Eliane Rodrigues é uma libélula multicor de um longíquo Sul. Com suas asas, ela produz uma música reluzente como o sol do Brasil sobre o Rio de Janeiro - sua cidade natal. Mas ela não se limita a brilhar, ela também clarifica, fornece luz cristalina e pura. Sob sua frágil estrutura reside uma força misteriosa que só os grandes pianistas concertistas possuem: a força oculta da solidão artística e uma certa vulnerabilidade, sobre as quais pouco se conhece.

Querer "descobrir" Eliane Rodrigues é uma tarefa intrigante. Seu pianismo, lapidado por um manancial surpreendentemente amplo de repertório, agrega múltiplas características: transmite o calor tropical, mas também um claro frescor, arte melódica narrada por staccatos decididos, virtuosística agilidade estritamente fiel à partitura, dedos frágeis que, de repente, são capazes de uma violência feérica.

Eliane Rodrigues transporta à todos através da paixão, da matemática e da límpida arquitetura do Belo. Na verdade, sua história compreende a mitologia do nosso tempo, para o norte, para o sul e para o amor, incansável, vida e morte, sons do além onde habitam os compositores por ela interpretados.

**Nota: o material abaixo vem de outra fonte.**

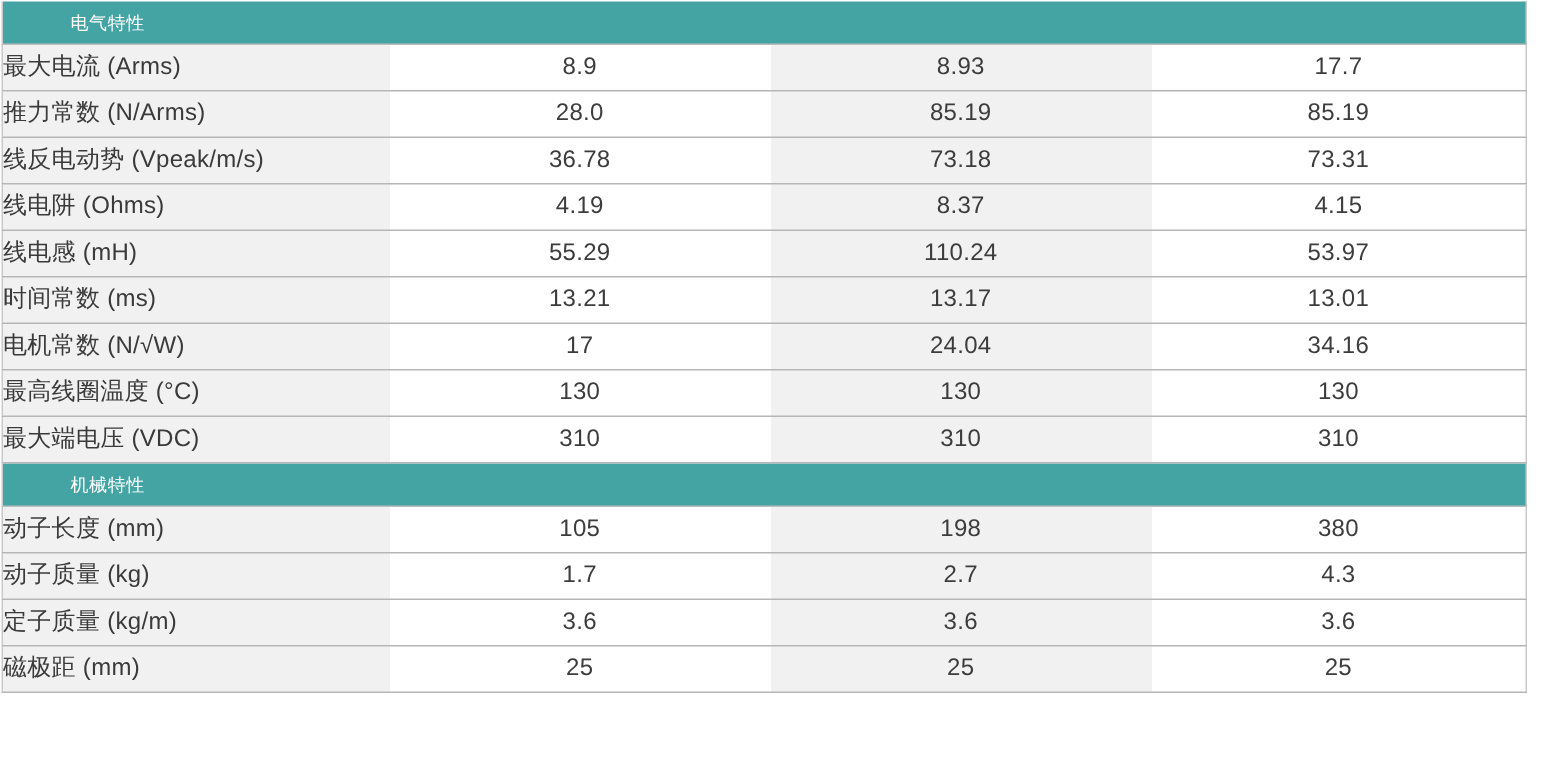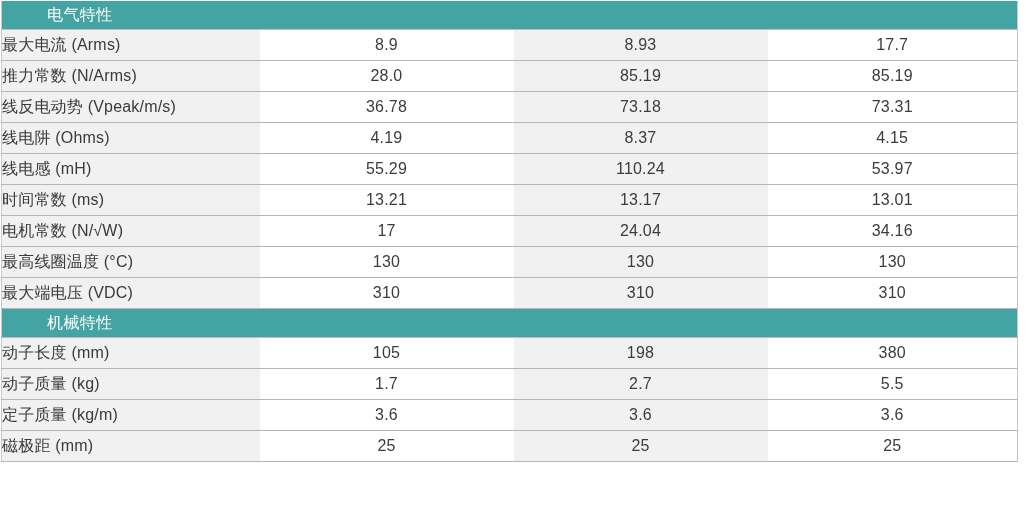--- a/index.html
+++ b/index.html
@@ -42,7 +42,7 @@
   }
   tr.section-row td.section-title {
     color: #ffffff;
-    font-size: 16px;
+    font-size: 12px;
     padding-left: 45px;
     letter-spacing: 0.4px;
     white-space: nowrap;

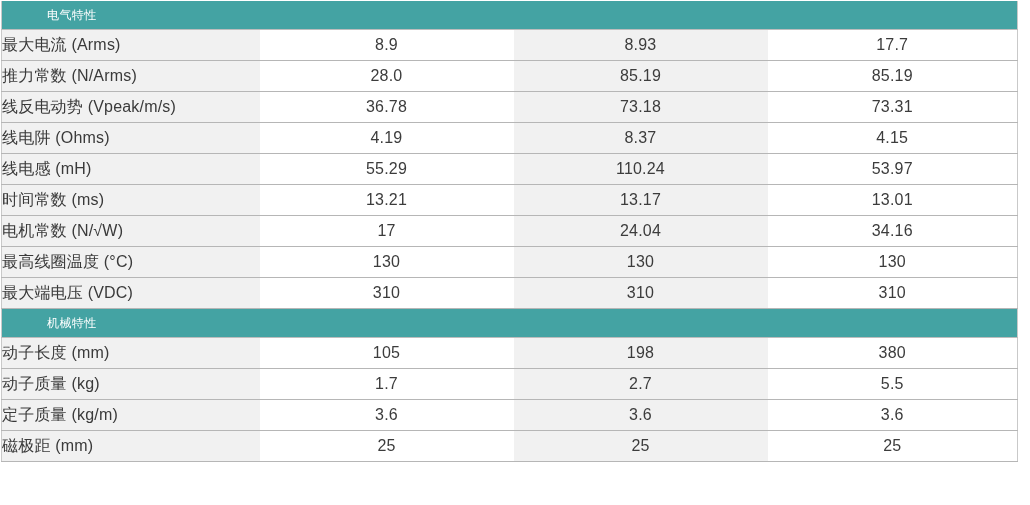--- a/index.html
+++ b/index.html
@@ -163,7 +163,7 @@
         <td class="cell-label">动子质量 (kg)</td>
         <td class="cell-val shade-light">1.7</td>
         <td class="cell-val shade-gray">2.7</td>
-        <td class="cell-val shade-light">5.5</td>
+        <td class="cell-val shade-light">4.3</td>
       </tr>
       <tr class="data-row">
         <td class="cell-label">定子质量 (kg/m)</td>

Sob todas essas qualidades inspiradoras que intuitivamente atribuímos à Eliane Rodrigues - e dignas de aplauso - reside um sólido interior: a vontade obstinada para alcançar uma comunicação estética, o material de que são feitos os sonhos, o trabalho brutal a partir do qual tudo o que é verdadeiramente sublime nasce, o segredo artístico. O solista ao piano em uma sala se concertos é algo sempre romanticamente belo; há flores ao seu redor, o céu está por perto. Os ouvintes e os espectadores experimentam horas de êxtase. Nem sempre se imagina que uma apresentação tão musical demanda vasta dedicação, inteligência e esforço intelectual.

No entanto, para Eliane Rodrigues nenhum problema parece existir. Ela irradia uma total ausência de esforço enquanto executa obras de grande complexidade técnica ou emocional. Quando Eliane interpreta um Opus com sua notável vivacidade, o ouvinte se abstrai de todos os elementos técnicos. O que ele ouve é uma libélula a pairar livremente no eterno azul do céu.